■ **Exercise directions**: Search the entries for the word "optional". Copy every line where it turns up.

________________________

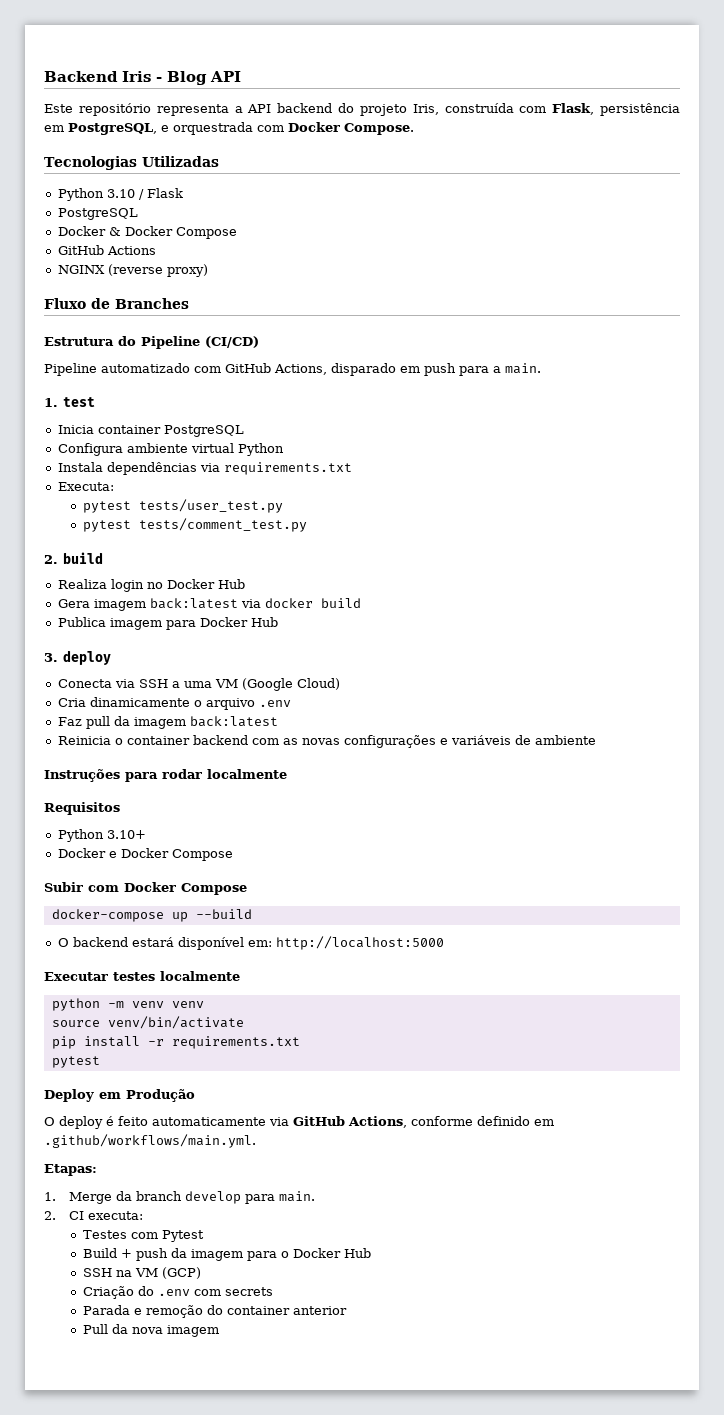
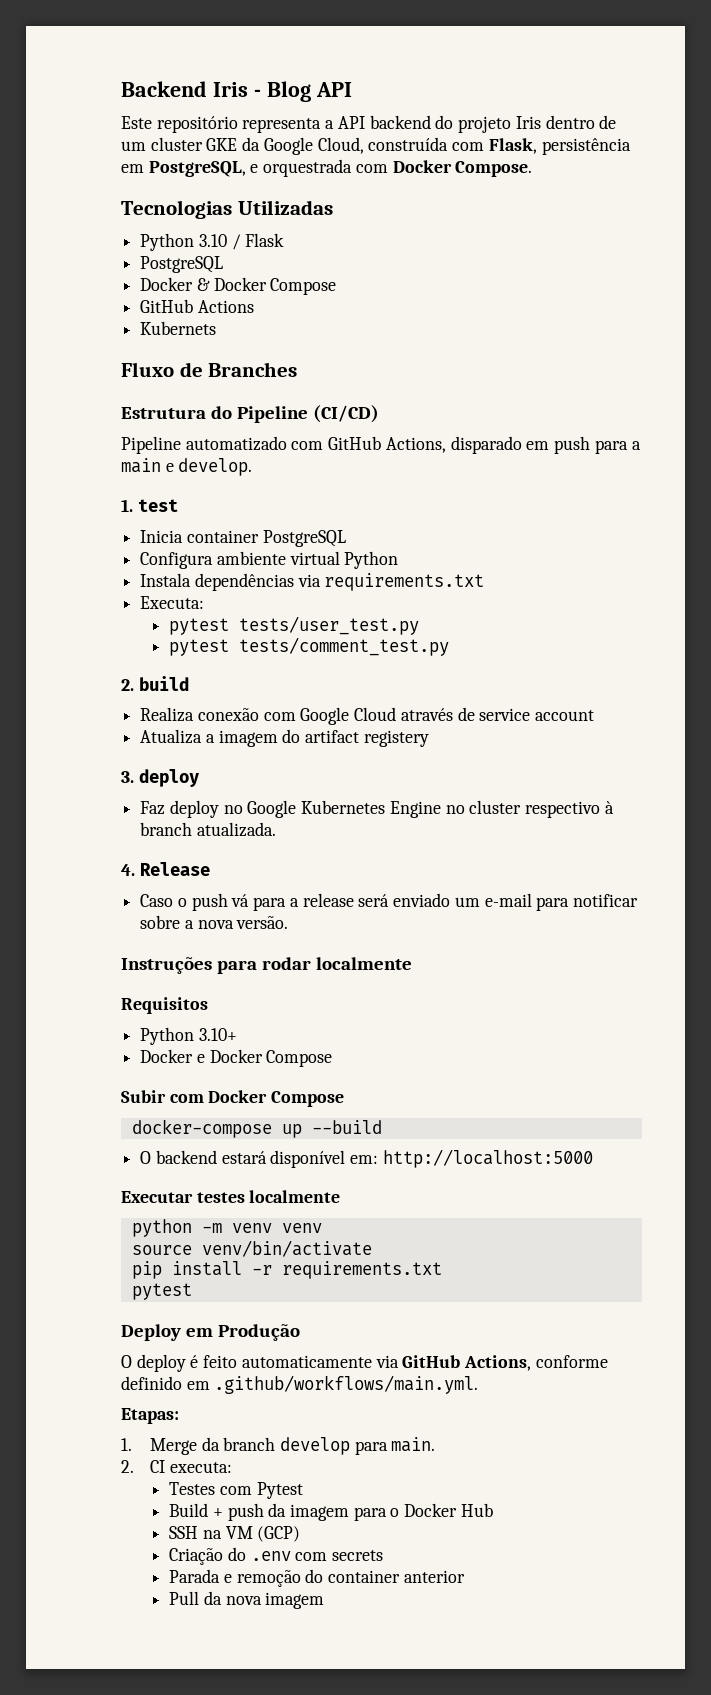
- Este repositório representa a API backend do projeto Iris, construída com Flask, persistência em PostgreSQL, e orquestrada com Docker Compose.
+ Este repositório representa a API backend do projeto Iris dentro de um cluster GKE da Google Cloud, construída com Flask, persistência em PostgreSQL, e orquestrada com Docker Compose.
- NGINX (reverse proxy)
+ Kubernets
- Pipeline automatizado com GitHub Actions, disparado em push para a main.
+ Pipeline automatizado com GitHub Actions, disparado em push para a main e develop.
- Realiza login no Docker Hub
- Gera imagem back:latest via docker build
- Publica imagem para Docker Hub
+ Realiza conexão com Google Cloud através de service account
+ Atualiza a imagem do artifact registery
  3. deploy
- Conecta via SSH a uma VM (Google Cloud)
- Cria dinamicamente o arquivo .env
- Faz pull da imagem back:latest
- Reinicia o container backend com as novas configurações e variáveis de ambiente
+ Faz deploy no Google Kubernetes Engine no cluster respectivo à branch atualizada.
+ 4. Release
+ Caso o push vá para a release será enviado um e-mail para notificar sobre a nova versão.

________________________

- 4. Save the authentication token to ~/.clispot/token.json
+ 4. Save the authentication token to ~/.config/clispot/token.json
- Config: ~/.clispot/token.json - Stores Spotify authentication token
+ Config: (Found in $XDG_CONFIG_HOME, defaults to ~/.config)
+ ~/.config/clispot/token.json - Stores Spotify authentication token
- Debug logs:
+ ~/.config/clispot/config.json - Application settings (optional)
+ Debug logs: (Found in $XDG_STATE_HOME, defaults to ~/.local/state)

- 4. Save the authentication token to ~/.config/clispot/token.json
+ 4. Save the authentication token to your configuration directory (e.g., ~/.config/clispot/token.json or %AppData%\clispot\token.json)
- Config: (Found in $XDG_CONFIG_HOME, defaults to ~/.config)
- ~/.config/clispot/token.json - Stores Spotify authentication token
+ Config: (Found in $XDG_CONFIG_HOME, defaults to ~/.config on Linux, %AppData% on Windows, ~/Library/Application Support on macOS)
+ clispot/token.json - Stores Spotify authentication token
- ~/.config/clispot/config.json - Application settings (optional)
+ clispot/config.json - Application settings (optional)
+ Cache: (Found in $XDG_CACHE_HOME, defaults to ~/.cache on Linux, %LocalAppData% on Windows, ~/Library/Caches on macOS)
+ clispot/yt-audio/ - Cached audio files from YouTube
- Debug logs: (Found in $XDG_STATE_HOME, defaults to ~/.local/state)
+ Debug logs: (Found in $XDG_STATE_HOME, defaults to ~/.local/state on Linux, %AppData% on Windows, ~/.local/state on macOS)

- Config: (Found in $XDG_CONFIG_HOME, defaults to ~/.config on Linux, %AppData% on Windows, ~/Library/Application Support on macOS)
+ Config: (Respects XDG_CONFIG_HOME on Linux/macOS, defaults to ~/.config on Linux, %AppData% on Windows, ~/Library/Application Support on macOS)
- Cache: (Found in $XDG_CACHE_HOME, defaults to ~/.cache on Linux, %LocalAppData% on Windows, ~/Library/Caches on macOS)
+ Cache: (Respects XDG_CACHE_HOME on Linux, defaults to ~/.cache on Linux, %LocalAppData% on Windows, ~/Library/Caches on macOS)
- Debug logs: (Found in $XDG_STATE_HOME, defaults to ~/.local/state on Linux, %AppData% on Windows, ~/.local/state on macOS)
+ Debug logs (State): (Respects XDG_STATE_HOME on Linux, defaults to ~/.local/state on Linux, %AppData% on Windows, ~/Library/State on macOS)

________________________

■ **Answer space**:
+ ~/.config/clispot/config.json - Application settings (optional)
- ~/.config/clispot/config.json - Application settings (optional)
+ clispot/config.json - Application settings (optional)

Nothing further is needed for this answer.